Fig. 2: Rationale and curation of a diverse α-KG NHI enzyme library, aKGLib1.
From: Connecting chemical and protein sequence space to predict biocatalytic reactions

a, Abbreviated catalytic cycle and enzymatic transformations with α-KG-dependent C–H functionalization in natural product biosynthesis. In the active site of α-KG-dependent enzymes, iron is complexed by two histidine residues and either a carboxylate-containing residue (R = Asp/Glu) or an environmentally sourced halide (R = Ala/Gly). On α-KG binding and oxidation by atmospheric oxygen, the active iron(iv)-oxo species can initiate hydrogen atom abstraction from the substrate to yield the iron(iii)-hydroxy species and a radical intermediate. This intermediate can undergo structural rearrangements before being terminated by rebound hydroxylation, carbocation formation or halogenation (functionalization by α-KG NHI enzymes in natural product biosynthesis shown in green) and generate succinate as a by-product. b, Workflow to curate a bioinformatics-guided α-KG-dependent NHI enzyme library (aKGLib1).
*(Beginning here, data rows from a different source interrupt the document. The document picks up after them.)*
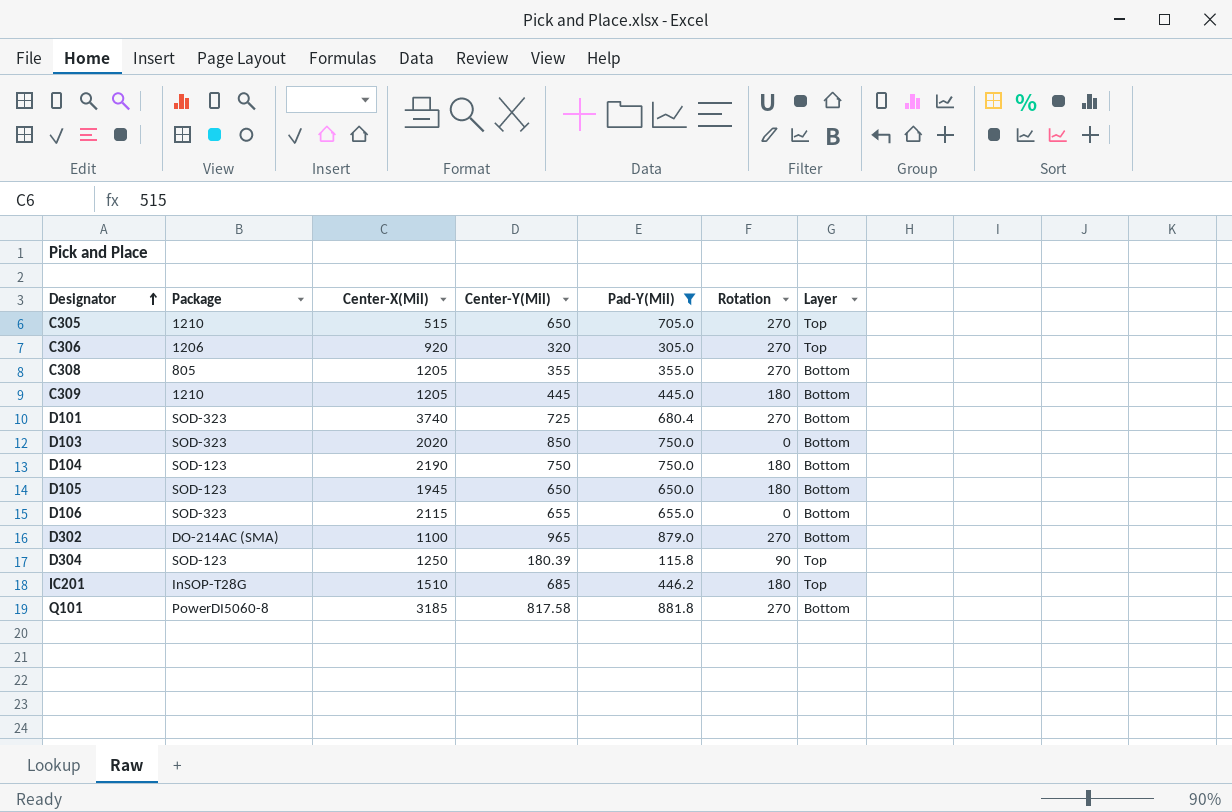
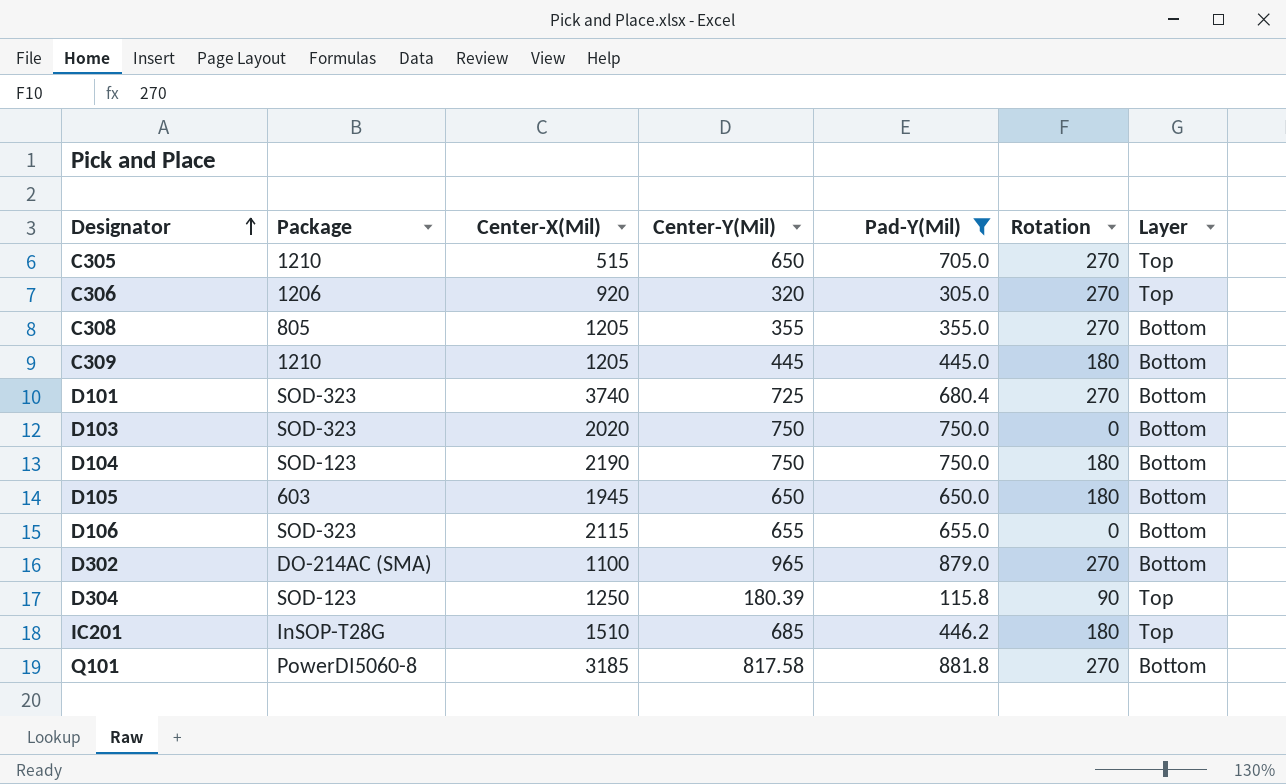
D103 | Center-Y(Mil): 850 -> 750
D105 | Package: SOD-123 -> 603

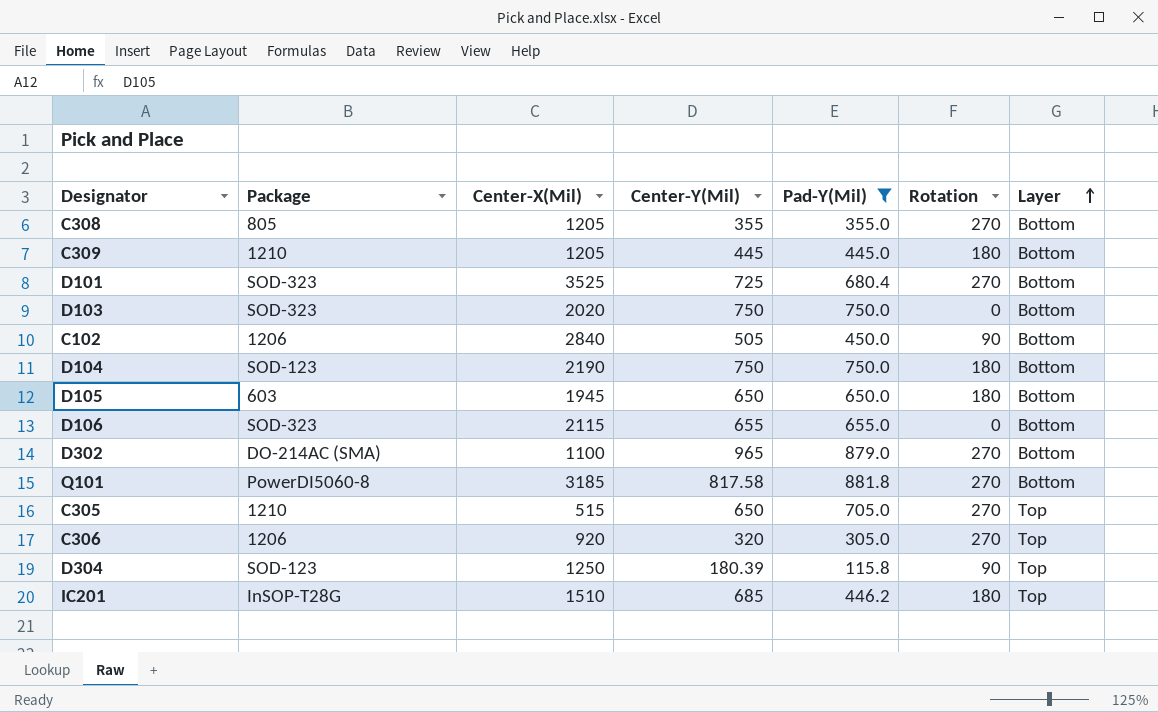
row order: Designator ascending -> Layer ascending
D101 | Center-X(Mil): 3740 -> 3525
row C102: none -> 1206 | 2840 | 505 | 450.0 | 90 | Bottom

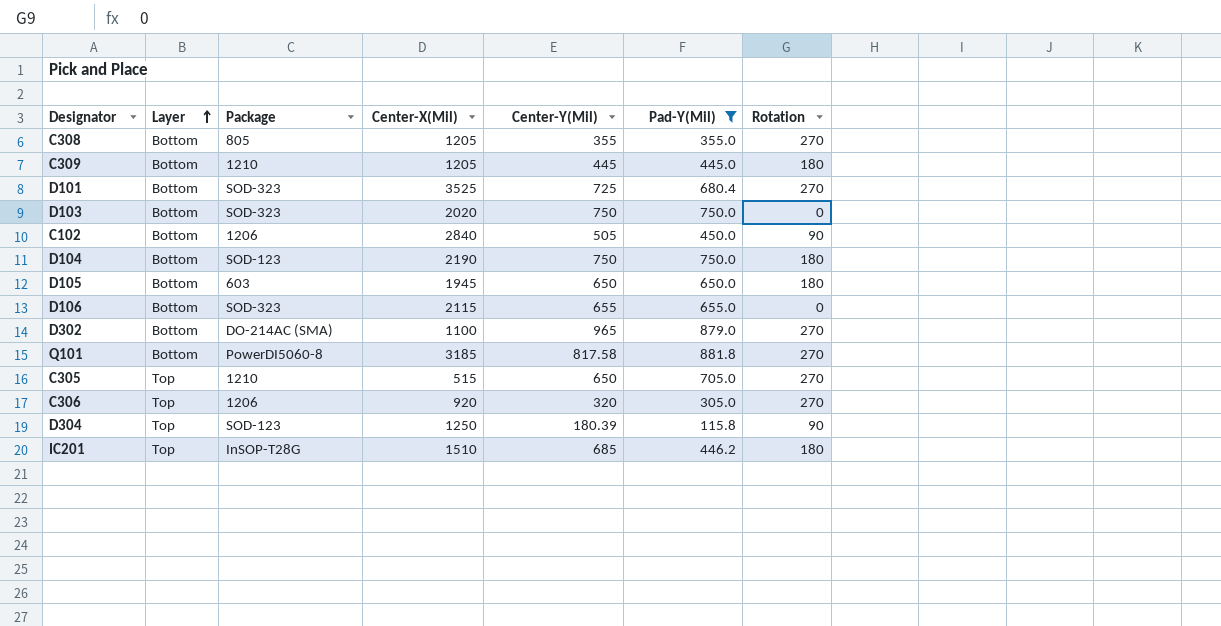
column Layer | position: 7 -> 2

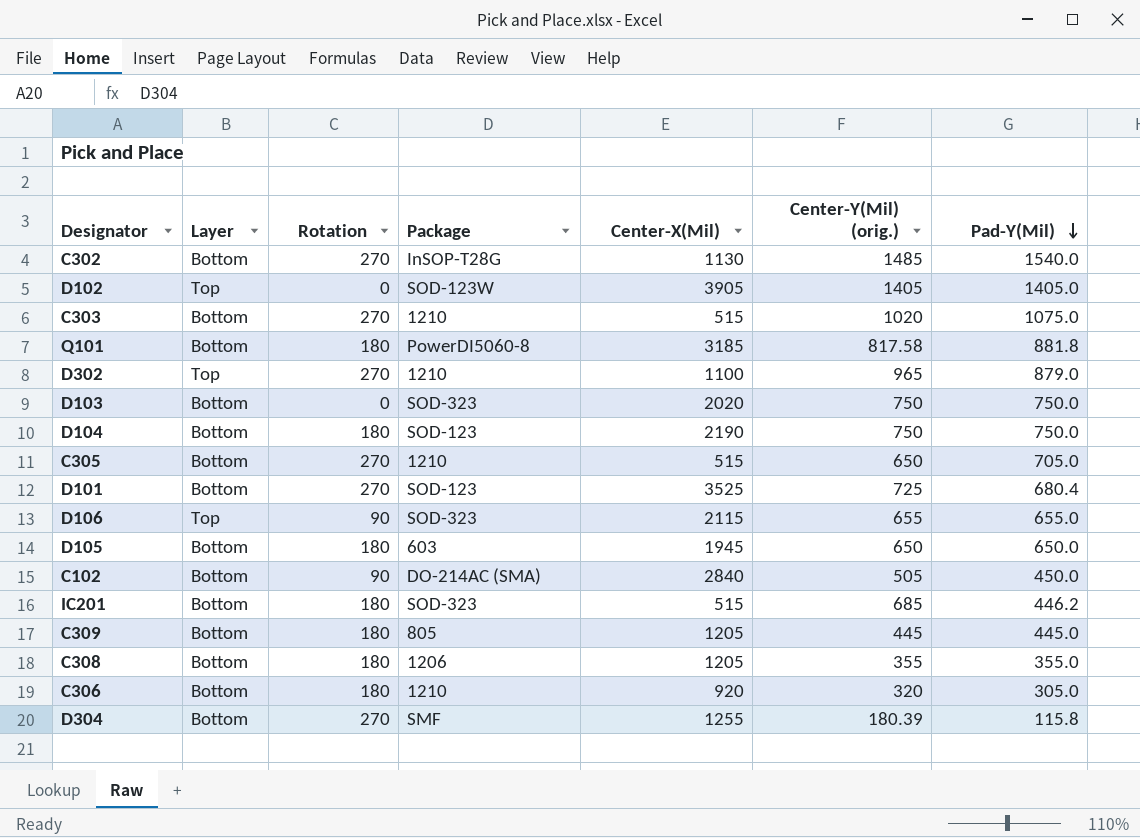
filter: Pad-Y(Mil) <= 881.8 -> none
row order: Layer ascending -> Pad-Y(Mil) descending
column Rotation | position: 7 -> 3
column name: Center-Y(Mil) -> Center-Y(Mil) (orig.)
Q101 | Rotation: 270 -> 180
D302 | Layer: Bottom -> Top
D302 | Package: DO-214AC (SMA) -> 1210
C305 | Layer: Top -> Bottom
D101 | Package: SOD-323 -> SOD-123
D106 | Layer: Bottom -> Top
D106 | Rotation: 0 -> 90
C102 | Package: 1206 -> DO-214AC (SMA)
IC201 | Layer: Top -> Bottom
IC201 | Package: InSOP-T28G -> SOD-323
IC201 | Center-X(Mil): 1510 -> 515
C309 | Package: 1210 -> 805
C308 | Rotation: 270 -> 180
C308 | Package: 805 -> 1206
C306 | Layer: Top -> Bottom
C306 | Rotation: 270 -> 180
C306 | Package: 1206 -> 1210
D304 | Layer: Top -> Bottom
D304 | Rotation: 90 -> 270
D304 | Package: SOD-123 -> SMF
D304 | Center-X(Mil): 1250 -> 1255

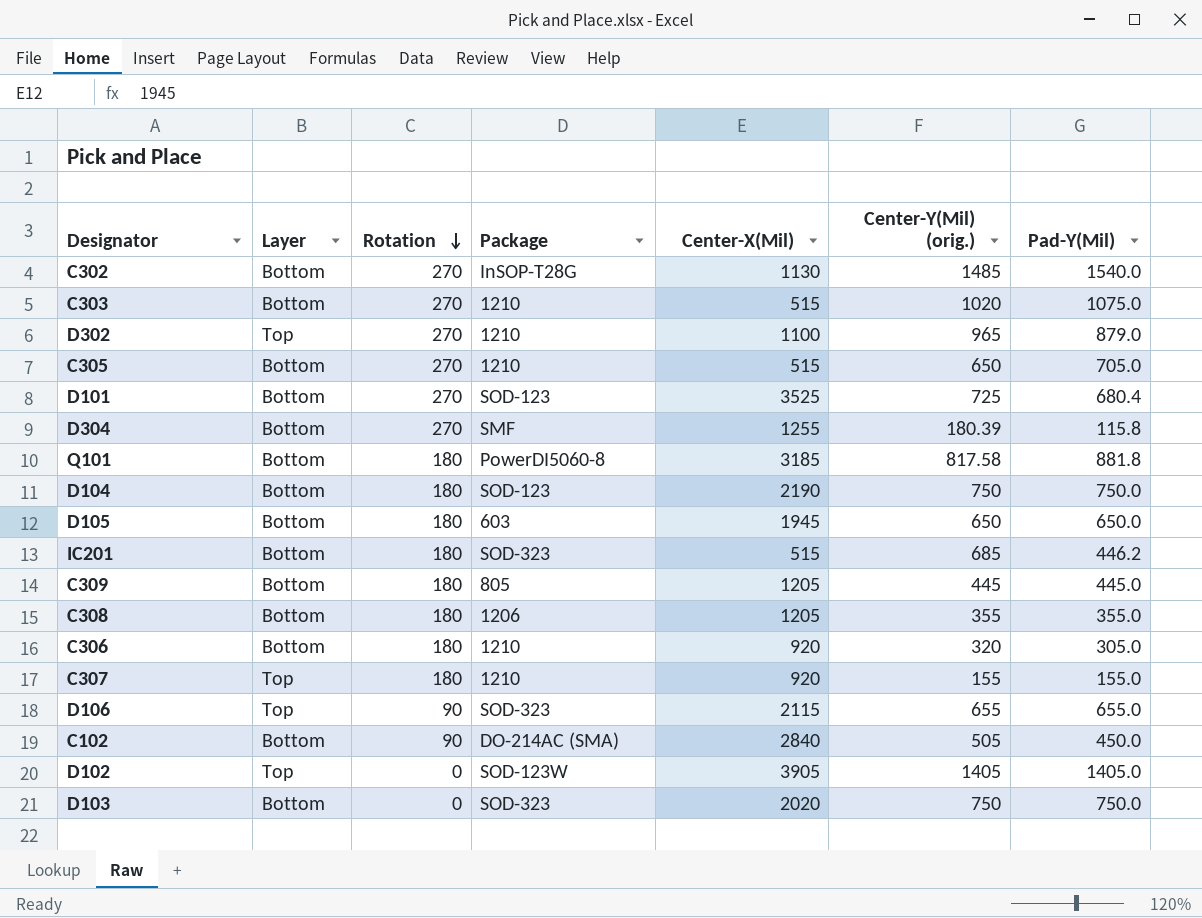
row order: Pad-Y(Mil) descending -> Rotation descending
row C307: none -> Top | 180 | 1210 | 920 | 155 | 155.0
The enzyme library was selected by collecting characterized of-interest enzyme sequences, which led to the inclusion of protein families IPR008775, IPR005123, IPR027443, IPR026992 and IPR044861. These families were used as a seed for the generation of a SSN (e-value = 5, UniRef90), which, after filtering, resulted in the network shown containing 27,005 protein sequences (alignment score = 50, organic full layout). 314 enzymes (purple) representing 1.16% of the total sequences (grey) were selected across 160 clusters, to generate a diverse enzyme library. c, Trends in substrates within clusters of a SSN and efficacy of aKGLib1. The sequences in the SSN at alignment score = 75 contain 94 enzymes that have previously been characterized (purple diamonds) and 220 sequences that are previously uncharacterized (lavender circles, 70% of total library). In clusters containing several characterized proteins, the known compatible common scaffold is highlighted. On performing a multisequence percent identity matrix, it was found that sequences only contained 13.7% shared identity, on average. On transformation and overexpression in E. coli, the presence of protein was investigated through gel electrophoresis, in which 78% of aKGLib1 showed soluble protein overexpressed at the expected molecular weight.